There was a profound silence; the bravest felt fear seizing the very roots of their hair.

The usher retired without any one having made any answer; only the condemned looked at each other, and pressed each other's hands.

They had two hours.

Two hours, in the ordinary course of life, seem sometimes an age, at others two hours are but a moment.

The priests arrived, after them the soldiers, then the executioners.

The situation was appalling. Pontcalec, alone, did not belie himself. Not that the others wanted courage, but they wanted hope; still Pontcalec reassured them by the calmness with which he addressed, not only the priests, but the executioners themselves.

They made the preparations for that terrible process called the toilet of the condemned. The four sufferers must proceed to the scaffold dressed in black cloaks, in order that in the eyes of the people, from whom they always feared some tumult, they might be confounded with the priests who exhorted them.
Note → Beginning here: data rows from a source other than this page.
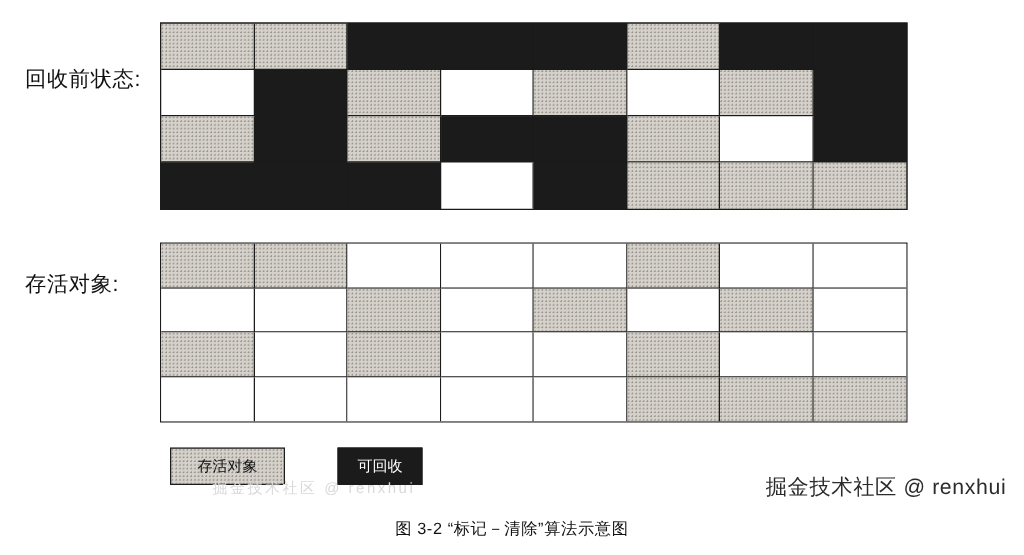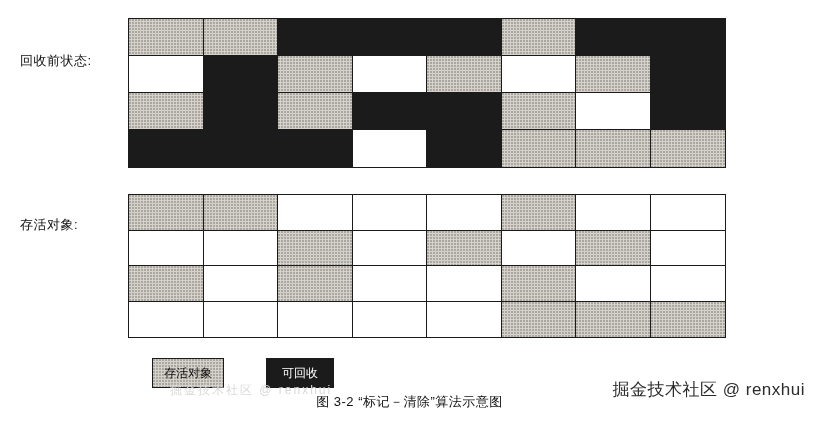--- a/index.html
+++ b/index.html
@@ -20,7 +20,7 @@
   }
   .row-label {
     position: absolute;
-    font-size: 13px;
+    font-size: 17px;
     color: #111111;
     letter-spacing: 0.5px;
     white-space: nowrap;

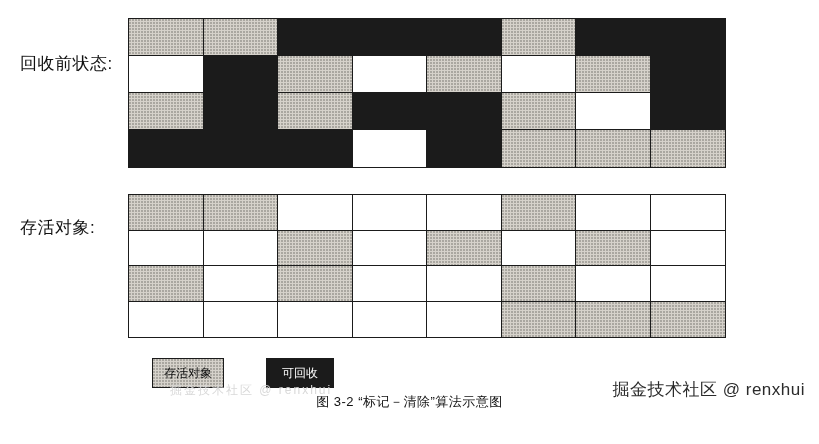--- a/index.html
+++ b/index.html
@@ -100,8 +100,7 @@
     background-image:
       radial-gradient(circle at 1px 1px, rgba(90,88,84,0.55) 0.6px, transparent 0.9px);
     background-size: 3px 3px;
-    width: 72px;
-    margin-left: 16px;
+    width: 92px;
   }
   .legend-item.garbage {
     background: #1b1b1b;

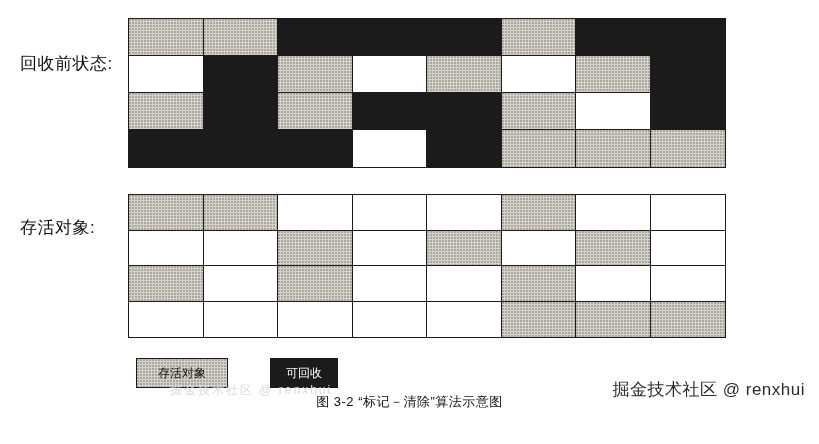--- a/index.html
+++ b/index.html
@@ -112,7 +112,7 @@
 
   #caption {
     position: absolute;
-    top: 393px;
+    top: 414px;
     left: 0;
     width: 100%;
     text-align: center;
Then the question of tying their hands was discussed—an important question.

Pontcalec answered with his smile of sublime confidence.

"Oh, leave us at least our hands free; we will go without disturbance."

"That has nothing to do with us," replied the executioner who was attending to Pontcalec; "unless by special order, the rules are the same for all sufferers."

"And who gives these orders?" said Pontcalec, laughing, "the king?"

"No, marquis," answered the executioner, astonished by such unexampled presence of mind, "not the king, but our chief."

"And where is your chief?"

"That is he, talking with the jailer Christopher."

"Call him then," said Pontcalec.

"Ho, Monsieur Waters!" cried the executioner, "please to come this way; there is one of these gentlemen asking for you."

A thunderbolt falling in the midst of them would not have produced a more terrible effect upon the four gentlemen than did this name.

"What did you say?" cried Pontcalec, shaking with affright; "what did you say? What name did you pronounce?"

"Waters, our chief."

Pontcalec, pale and overcome, sank upon a chair, casting an unutterable glance upon his affrighted companions. No one around them understood this sudden despair, which so rapidly succeeded to so high a confidence.

"Well?" asked Montlouis, addressing Pontcalec in a tone of tender reproach.

"Yes, gentlemen, you were right," said Pontcalec; "but I also was right to believe in this prediction, for it will be accomplished, as the others were. Only this time I yield, and confess that we are lost."

And by a spontaneous movement the four gentlemen threw themselves into each other's arms with fervent prayers to Heaven.

"What do you order?" asked the executioner.

"It is useless to tie their hands if they will give their words of honor; they are soldiers and gentlemen."



CHAPTER XXXVII.

THE TRAGEDY OF NANTES.

Meanwhile Gaston posted along the road to Nantes, leaving behind him all postilions, whose place, then as now, was to hold the horses instead of urging them on.

He had already passed Sevres and Versailles, and on arriving at Rambouillet just at daybreak, he saw the innkeeper and some postilions gathered round a horse which had just been bled. The horse was lying stretched on its side, in the middle of the street, breathing with difficulty.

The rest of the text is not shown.